═════ Material for the task ═════
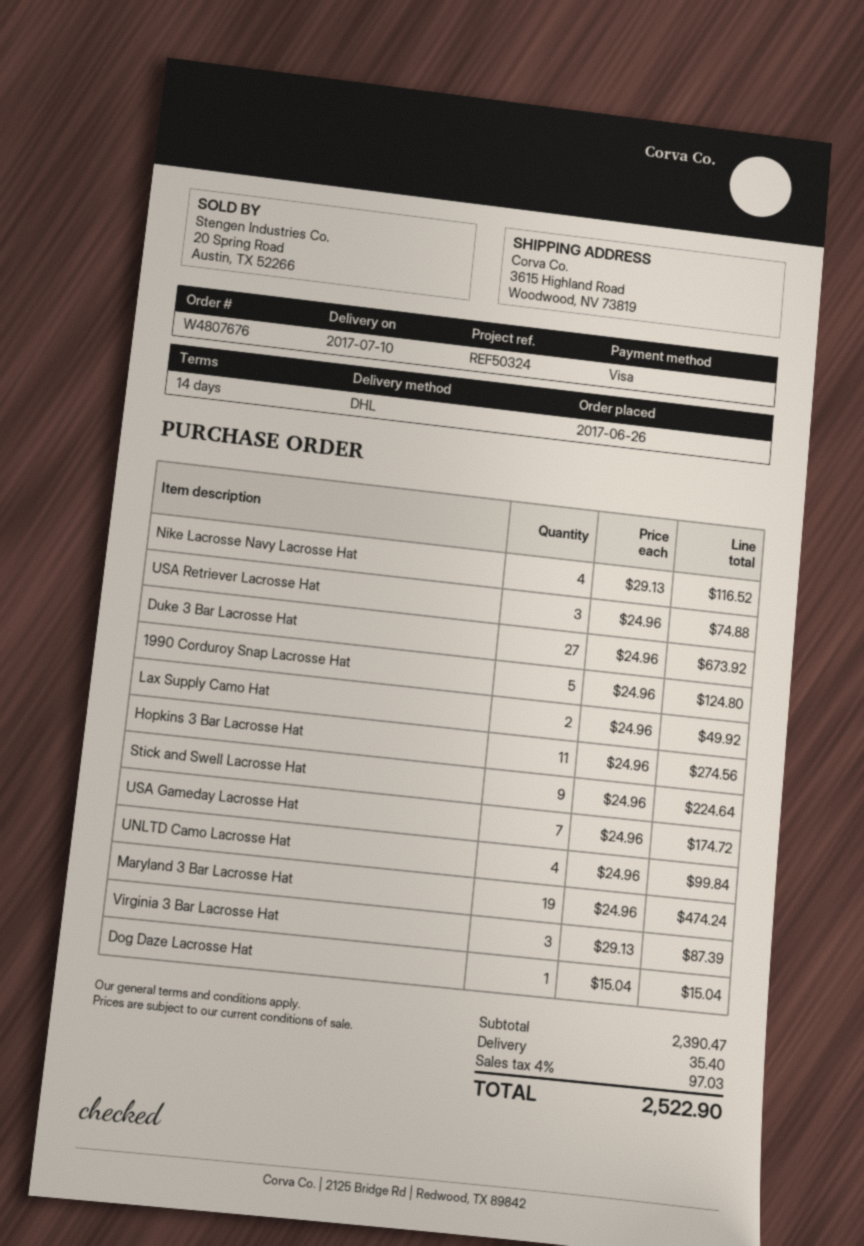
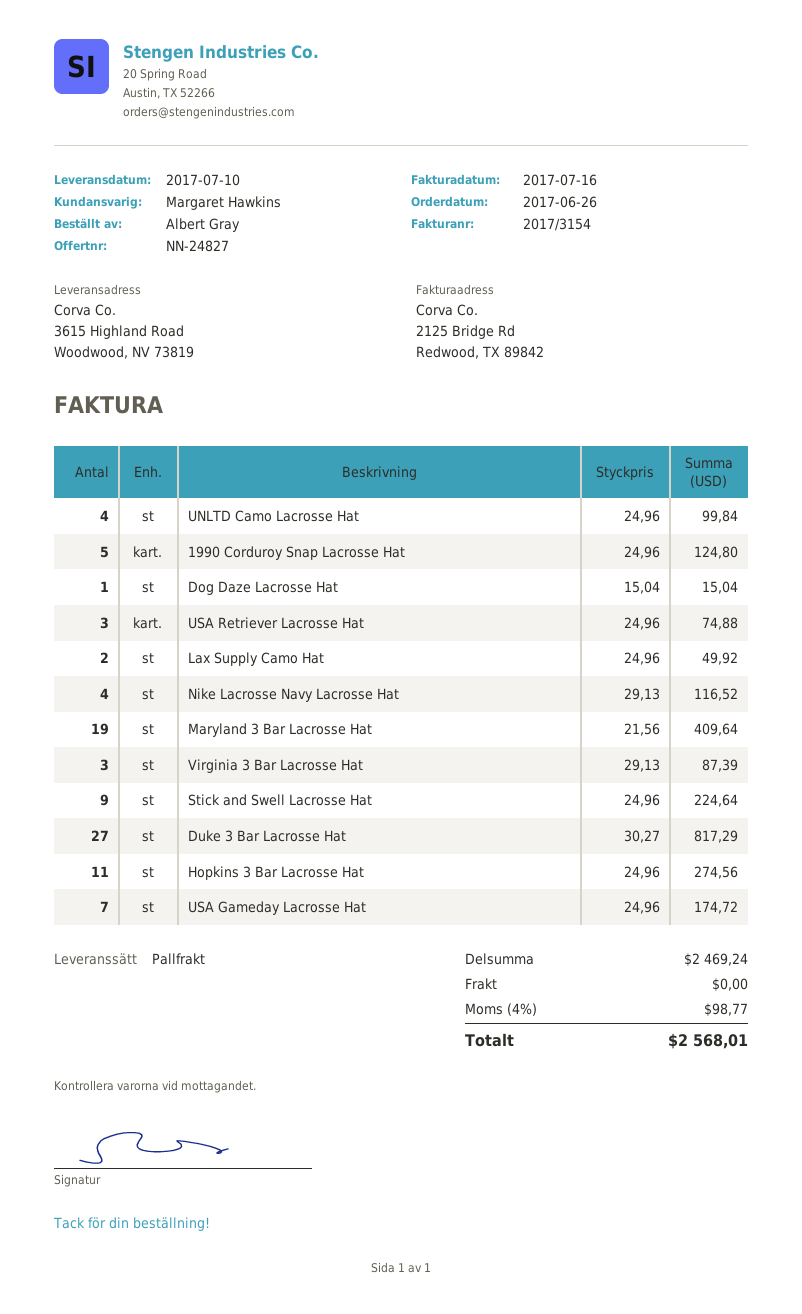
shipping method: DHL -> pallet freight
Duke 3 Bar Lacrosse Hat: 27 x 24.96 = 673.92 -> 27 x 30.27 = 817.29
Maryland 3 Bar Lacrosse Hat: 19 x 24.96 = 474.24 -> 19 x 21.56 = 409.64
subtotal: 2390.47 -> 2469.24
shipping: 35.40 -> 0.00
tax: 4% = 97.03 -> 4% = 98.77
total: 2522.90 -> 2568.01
═════
═════ Material for the task ═════
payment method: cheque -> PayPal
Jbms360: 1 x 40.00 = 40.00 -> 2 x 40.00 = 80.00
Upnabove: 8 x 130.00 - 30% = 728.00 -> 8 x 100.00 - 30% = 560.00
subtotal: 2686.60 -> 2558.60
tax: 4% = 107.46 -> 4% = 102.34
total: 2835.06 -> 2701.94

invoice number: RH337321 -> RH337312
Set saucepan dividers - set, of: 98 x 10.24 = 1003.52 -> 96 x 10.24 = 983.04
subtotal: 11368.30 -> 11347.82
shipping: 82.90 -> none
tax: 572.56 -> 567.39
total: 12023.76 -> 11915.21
═════
═════ Material for the task ═════
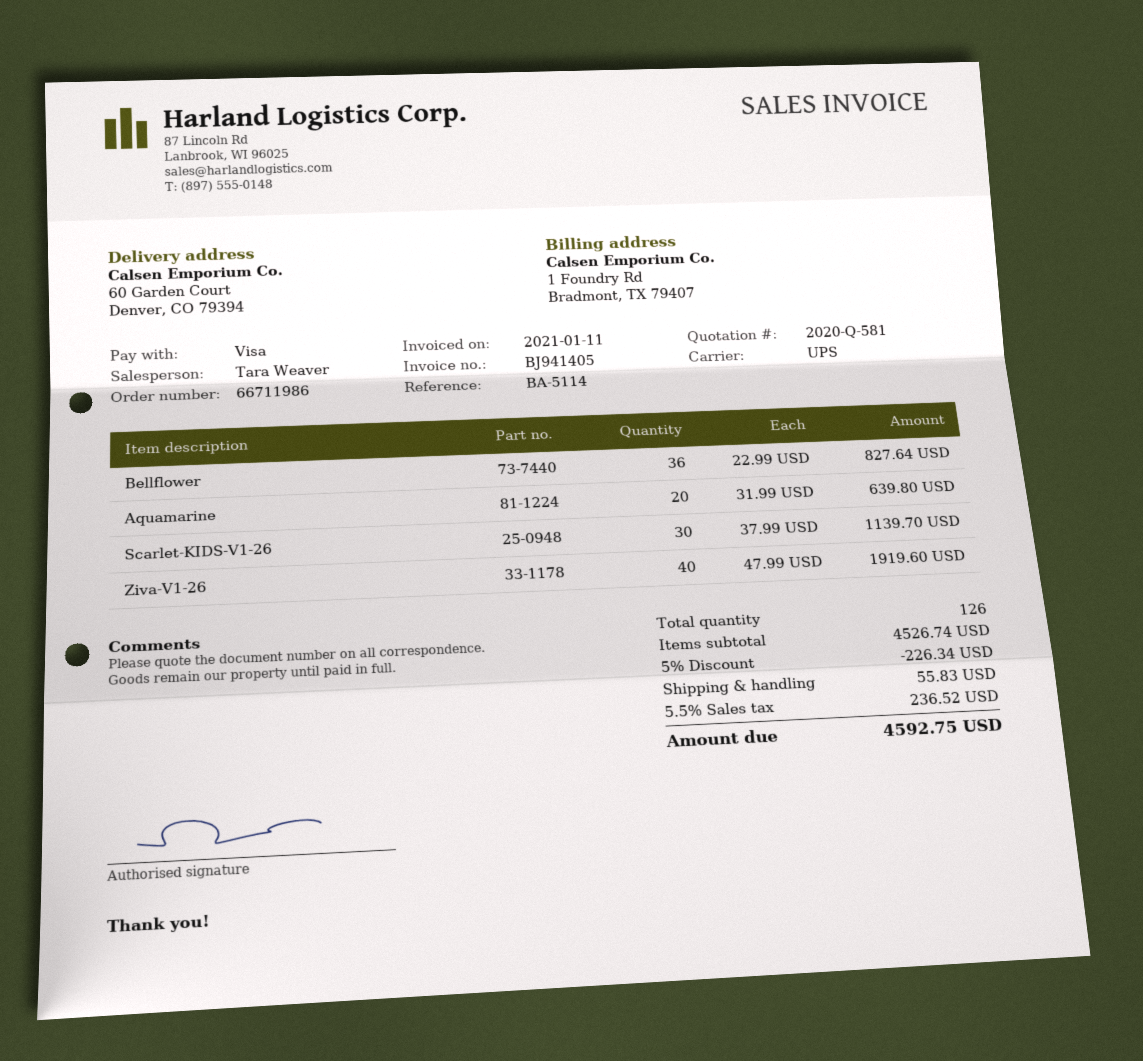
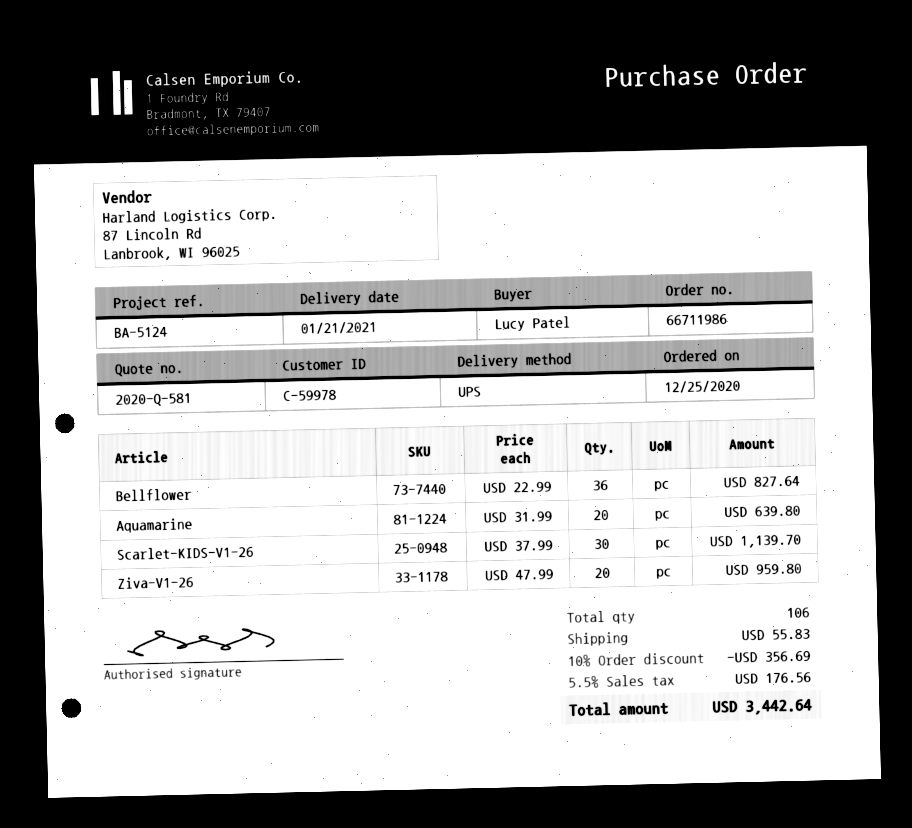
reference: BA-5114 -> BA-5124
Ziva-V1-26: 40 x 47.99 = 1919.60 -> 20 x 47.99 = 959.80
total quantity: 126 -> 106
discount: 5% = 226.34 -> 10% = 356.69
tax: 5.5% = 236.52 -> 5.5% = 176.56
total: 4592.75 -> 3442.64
═════
Work order :: Check each line of the records above for "method", and copy those that have it.

Expected answer ::
shipping method: DHL -> pallet freight
payment method: cheque -> PayPal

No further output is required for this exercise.